- _What this task involves_
Look through the entries for the string "mdetail" and copy every line where it shows up.

Recorded data:
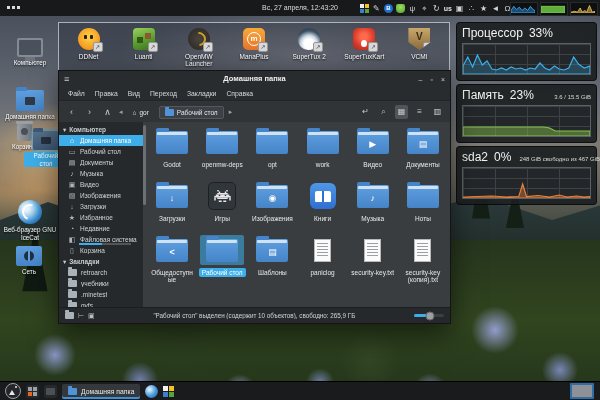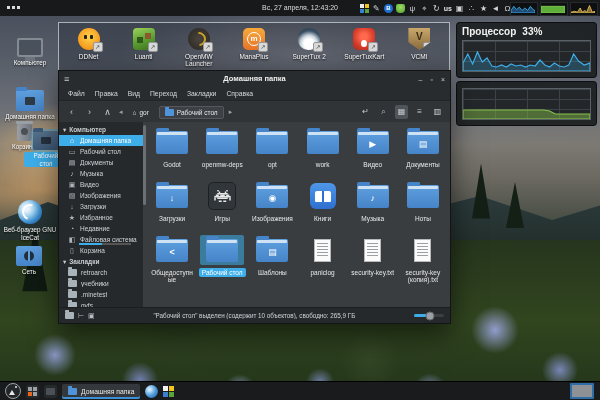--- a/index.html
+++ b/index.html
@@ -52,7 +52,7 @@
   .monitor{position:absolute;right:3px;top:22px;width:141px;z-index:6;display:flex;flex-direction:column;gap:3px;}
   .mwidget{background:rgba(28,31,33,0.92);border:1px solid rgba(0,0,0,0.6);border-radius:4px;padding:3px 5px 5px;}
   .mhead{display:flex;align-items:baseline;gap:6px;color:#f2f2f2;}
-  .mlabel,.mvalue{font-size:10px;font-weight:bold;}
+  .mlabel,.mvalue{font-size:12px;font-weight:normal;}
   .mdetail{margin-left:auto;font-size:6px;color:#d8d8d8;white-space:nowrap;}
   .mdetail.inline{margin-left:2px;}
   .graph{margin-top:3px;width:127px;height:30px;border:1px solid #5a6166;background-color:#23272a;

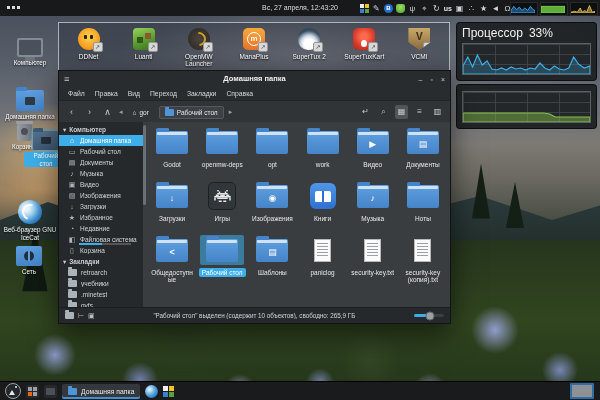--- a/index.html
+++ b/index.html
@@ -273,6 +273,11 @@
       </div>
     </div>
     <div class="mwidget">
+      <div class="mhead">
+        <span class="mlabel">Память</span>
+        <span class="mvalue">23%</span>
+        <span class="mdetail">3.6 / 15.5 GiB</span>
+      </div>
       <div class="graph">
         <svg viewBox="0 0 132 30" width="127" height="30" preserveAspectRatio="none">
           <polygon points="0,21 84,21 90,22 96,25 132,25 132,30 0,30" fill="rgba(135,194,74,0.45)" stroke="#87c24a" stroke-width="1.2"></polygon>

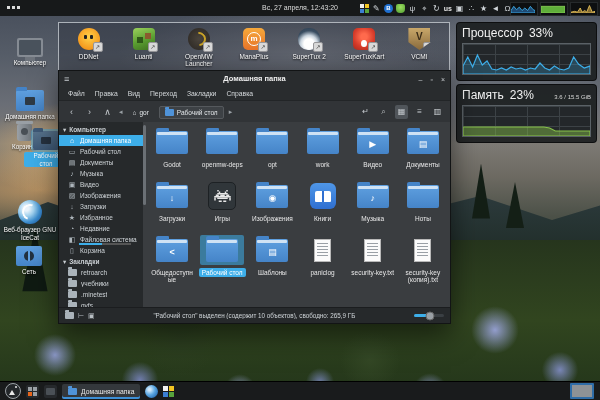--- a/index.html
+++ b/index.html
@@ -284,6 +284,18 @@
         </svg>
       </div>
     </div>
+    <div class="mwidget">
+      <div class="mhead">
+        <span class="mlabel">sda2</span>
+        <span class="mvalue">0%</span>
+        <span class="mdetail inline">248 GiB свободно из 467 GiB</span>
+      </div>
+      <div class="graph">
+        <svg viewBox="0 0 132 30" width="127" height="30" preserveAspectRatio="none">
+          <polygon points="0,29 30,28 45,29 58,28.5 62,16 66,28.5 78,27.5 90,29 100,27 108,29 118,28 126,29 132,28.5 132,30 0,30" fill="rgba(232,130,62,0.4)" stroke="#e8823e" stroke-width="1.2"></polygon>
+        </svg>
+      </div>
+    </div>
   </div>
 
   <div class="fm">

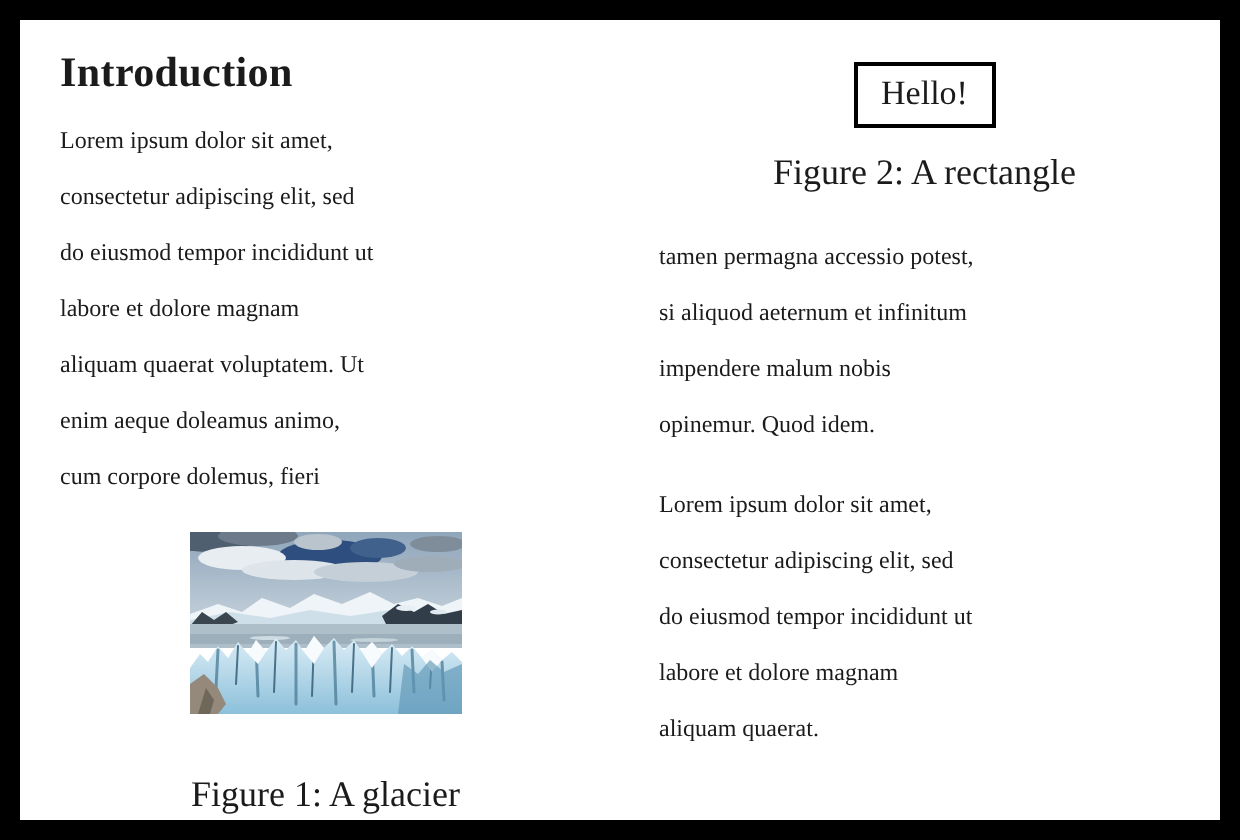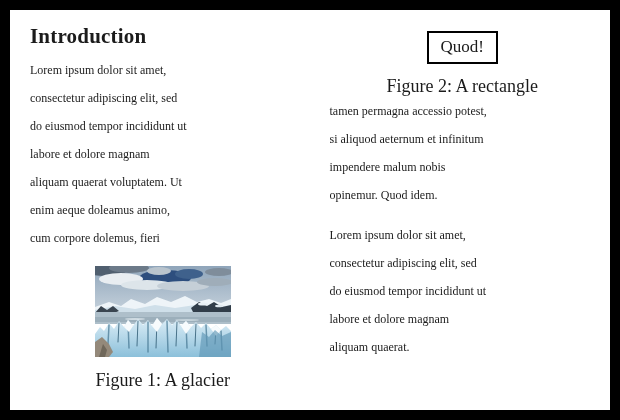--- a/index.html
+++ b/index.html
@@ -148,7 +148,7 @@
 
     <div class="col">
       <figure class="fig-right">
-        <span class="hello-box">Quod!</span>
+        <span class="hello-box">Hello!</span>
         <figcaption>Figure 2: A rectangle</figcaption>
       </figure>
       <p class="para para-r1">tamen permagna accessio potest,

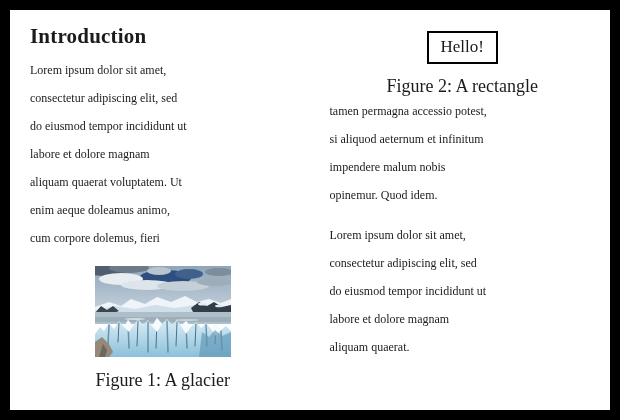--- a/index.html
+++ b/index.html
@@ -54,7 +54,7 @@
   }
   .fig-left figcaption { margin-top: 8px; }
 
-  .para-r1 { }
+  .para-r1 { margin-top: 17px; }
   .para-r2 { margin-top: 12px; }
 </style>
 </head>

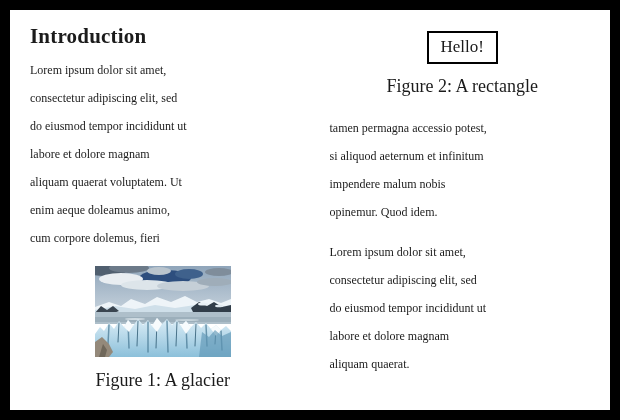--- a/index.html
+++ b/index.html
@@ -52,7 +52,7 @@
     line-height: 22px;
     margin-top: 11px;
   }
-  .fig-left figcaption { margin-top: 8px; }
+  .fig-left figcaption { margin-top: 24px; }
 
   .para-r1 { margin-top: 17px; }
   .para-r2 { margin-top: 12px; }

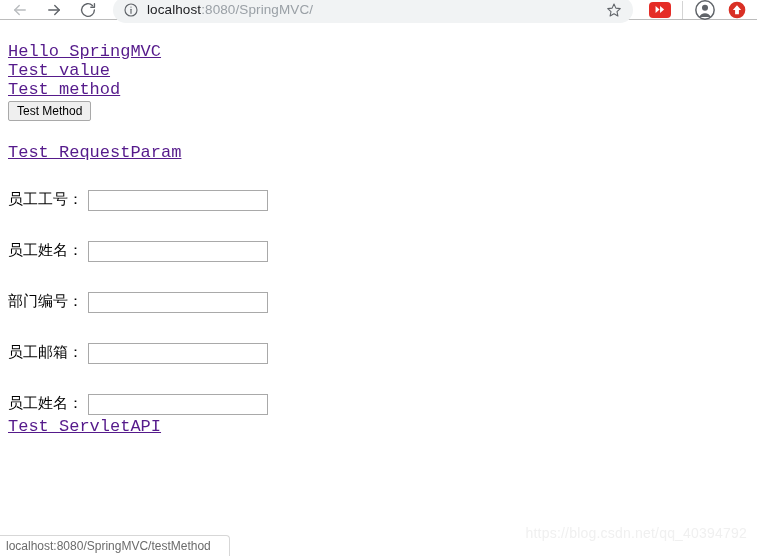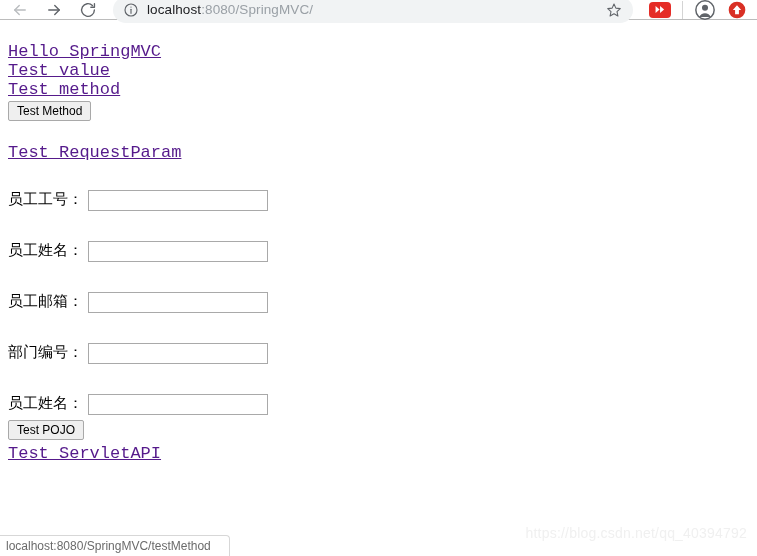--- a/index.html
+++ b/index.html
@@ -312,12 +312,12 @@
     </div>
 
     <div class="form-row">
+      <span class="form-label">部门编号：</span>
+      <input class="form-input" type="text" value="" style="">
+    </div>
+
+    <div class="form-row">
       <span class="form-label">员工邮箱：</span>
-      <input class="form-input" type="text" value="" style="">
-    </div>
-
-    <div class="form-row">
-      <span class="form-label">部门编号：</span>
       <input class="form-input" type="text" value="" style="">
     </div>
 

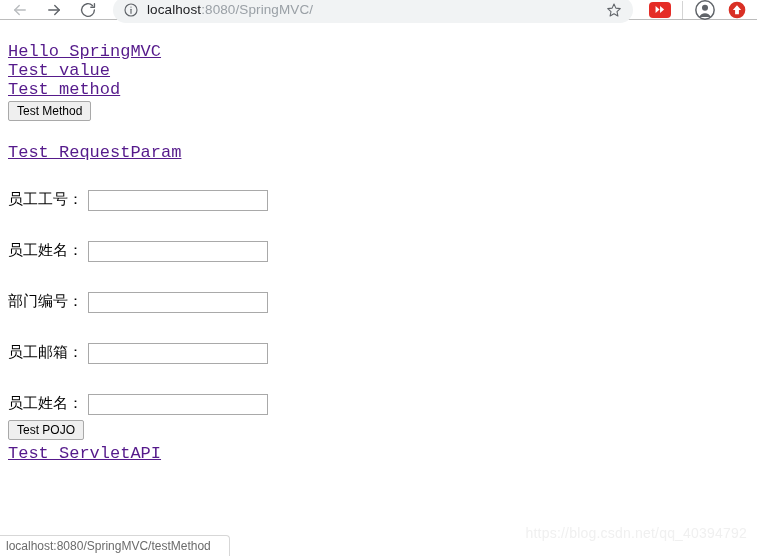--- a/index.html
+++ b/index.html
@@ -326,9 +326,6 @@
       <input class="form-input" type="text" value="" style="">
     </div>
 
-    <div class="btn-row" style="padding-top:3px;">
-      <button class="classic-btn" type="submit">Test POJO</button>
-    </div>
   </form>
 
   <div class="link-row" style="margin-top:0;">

- _Finished task_
   .mdetail{margin-left:auto;font-size:6px;color:#d8d8d8;white-space:nowrap;}
   .mdetail.inline{margin-left:2px;}
+        <span class="mdetail">3.6 / 15.5 GiB</span>
+        <span class="mdetail inline">248 GiB свободно из 467 GiB</span>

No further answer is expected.